Colin Stetson
New History Warfare Vol. 3: To See More Light
E' possibile descrivere gli abissi dell'oceano attraverso il suono?
Forse sì: qualche lustro fa ci aveva provato con successo Robert Wyatt, e oggi ci prova (anche se percorrendo strade molto diverse) Colin Stetson. Il concetto che meglio si sposa alla sua ultima opera è quello di profondità: il sassofono pare immergersi fra i fondali e scavare senza pace, completamente dissoluto, disorientato dalle tenebre che lo circondano, ma instancabile nella sua ricerca di nuove sonorità e di timbriche inusuali.
La ferocia espressiva che innerva l'opera ha molti padri, e le peculiarità del sassofono basso in sib sono le stesse che hanno reso grande il disco pubblicato due anni orsono (del resto, non è un caso se si tratta di una trilogia). Solo che qui le sonorità sono diventate ancora più siderali, sembrano voler dar fondo all'intero universo.
Le particolarità che contribuiscono a impreziosire l'opera rispecchiano l'ultimo lavoro, dicevo.
Si tratta della respirazione circolare, per prima cosa. C'è poi un impatto strumentale quasi fisico, che piega le rigide strutture e gli schemi della musica alle esigenze di una mente contorta, agli spasmi di un cuore in allarme.
Naturalmente, anche il jazz libero, il minimalismo (Jon Hassell si materializza in varie tracce) e il rumore: "Hunted" sembra il grido di un dinosauro in gabbia, disintegra ogni parvenza di melodia e di armonia, trasfigura in un disordine controllato il suono in quanto tale, abbozza un dipinto espressionista senza rifinirlo.

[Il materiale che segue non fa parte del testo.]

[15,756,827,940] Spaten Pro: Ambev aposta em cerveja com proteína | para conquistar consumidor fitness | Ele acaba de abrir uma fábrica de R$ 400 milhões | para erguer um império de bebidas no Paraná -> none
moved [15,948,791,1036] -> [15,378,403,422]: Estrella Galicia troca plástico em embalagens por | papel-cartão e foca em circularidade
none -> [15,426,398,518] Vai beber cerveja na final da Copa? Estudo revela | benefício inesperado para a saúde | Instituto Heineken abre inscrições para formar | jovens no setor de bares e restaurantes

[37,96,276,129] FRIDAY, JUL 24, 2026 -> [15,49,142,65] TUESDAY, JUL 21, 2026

La musica sembra fluttuare nel cosmo senza appiglio, quasi si trattasse di coverizzare gli Spring Heel Jack di "Amassed" limando ulteriormente ogni "musicalità".

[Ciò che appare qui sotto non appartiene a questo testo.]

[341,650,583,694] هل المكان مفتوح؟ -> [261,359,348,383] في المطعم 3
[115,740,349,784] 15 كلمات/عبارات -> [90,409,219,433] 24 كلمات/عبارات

Neanche Braxton era arrivato a tanto, perché questa concezione radicale perde ogni forma di razionalità (l'ossessione di Anthony per la matematica) e si abbandona al chaos, si disperde fino a diventare chaos. Manca tuttavia l'energia dirompente del free jazz: il suono pare ripiegarsi su sé stesso, non lascia filtrare nulla. Il suono forgia un paesaggio psichico lugubre, arcano, e lentamente degenera in una sorta di baccanale brutalizzato. La cosa paradossale - e bellissima - è che una simile implosione sonora, che vorrebbe massacrare ogni barlume di ordine e di regolarità, finisce per conquistarti perché possiede una tensione di fondo tangibile, perché si traduce in un progetto a suo modo coerente, unitario.

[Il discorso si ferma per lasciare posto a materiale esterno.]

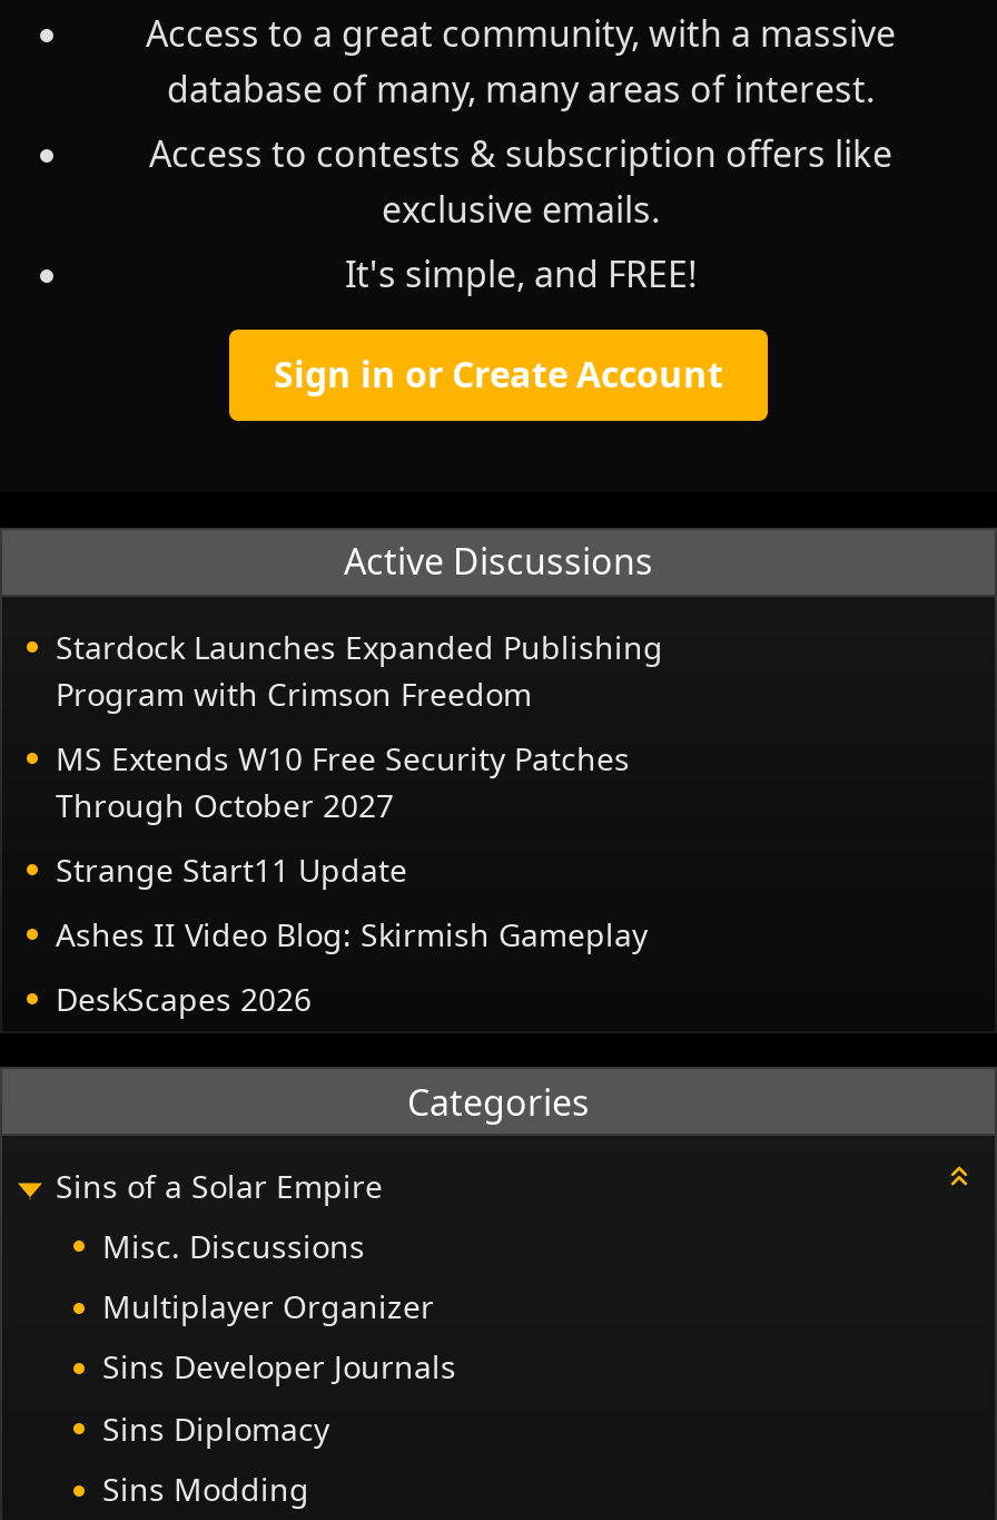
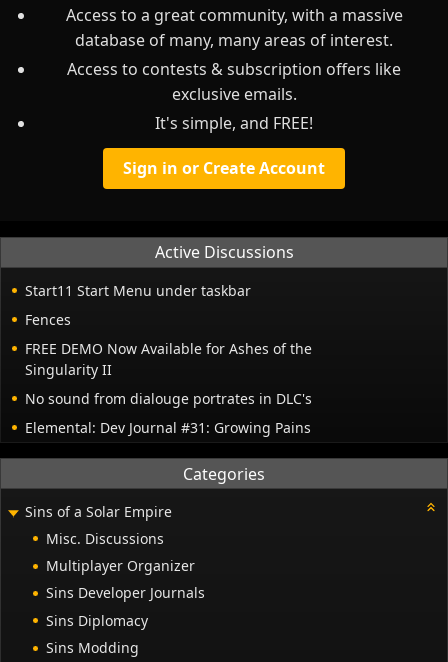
[56,626,663,715] Stardock Launches Expanded Publishing | Program with Crimson Freedom -> [25,281,251,300] Start11 Start Menu under taskbar
[56,737,630,826] MS Extends W10 Free Security Patches | Through October 2027 -> [25,310,71,329] Fences
[56,849,407,891] Strange Start11 Update -> [25,339,312,379] FREE DEMO Now Available for Ashes of the | Singularity II
[56,913,648,955] Ashes II Video Blog: Skirmish Gameplay -> [25,389,312,408] No sound from dialouge portrates in DLC's
[56,978,312,1020] DeskScapes 2026 -> [25,418,311,437] Elemental: Dev Journal #31: Growing Pains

"High Above a Grey Green Sea" si muove sulle stesse coordinate, anche se l'anima si sdoppia: il sassofono gorgheggia solitario mentre la seconda voce, più acuta e vivace, contempla il nulla. "In Mirrors", minimale e delicata come un'occhiata fugace alla propria immagine riflessa, prelude a "Brute", che mette le dissonanze a tempo metal, con tanto di growl (targato, incredibile a dirsi, Bon Iver!). L'utilizzo di 24 microfoni, tutti posizionati in luoghi strategici per catturare un particolare timbro, oppure echi stranianti e sonorità geneticamente alterate, mostra qui tutta la sua importanza.
Lo stesso dicasi per il labirinto senza uscita di "Among the Sef", minimale ma furiosa nel discorso del sassofono, preziosa nei vocalizzi (questa volta, riconoscibili) dal grande cantautore. "To see more light" è la suite più visionaria, e si dipana in un gioco intricatissimo di note sparse, sussurri nevrotici, sinfonie deformi. Lo strumento viene espolorato nella sua dimensione a-musicale, quasi che non si trattasse più di elaborare un discorso costruito da note, pause e armonie, ma di sfibrarsi in una lunga narrazione altamente psicologica, colorata dalla frenesia, asciugata da un vento di follia pungente.
"Who the Waves are roaring for" ci riporta sui fondali e ondeggia senza sosta, accattivante in virtù di un beat appena accennato, prima che Bon Iver provi a disegnare un pezzo da "vero Bon Iver".
Combinare due universi tanto distanti e incompatibili ottenendo un amalgama densa e perfetta. Eccolo qua, il grande mistero della Musica.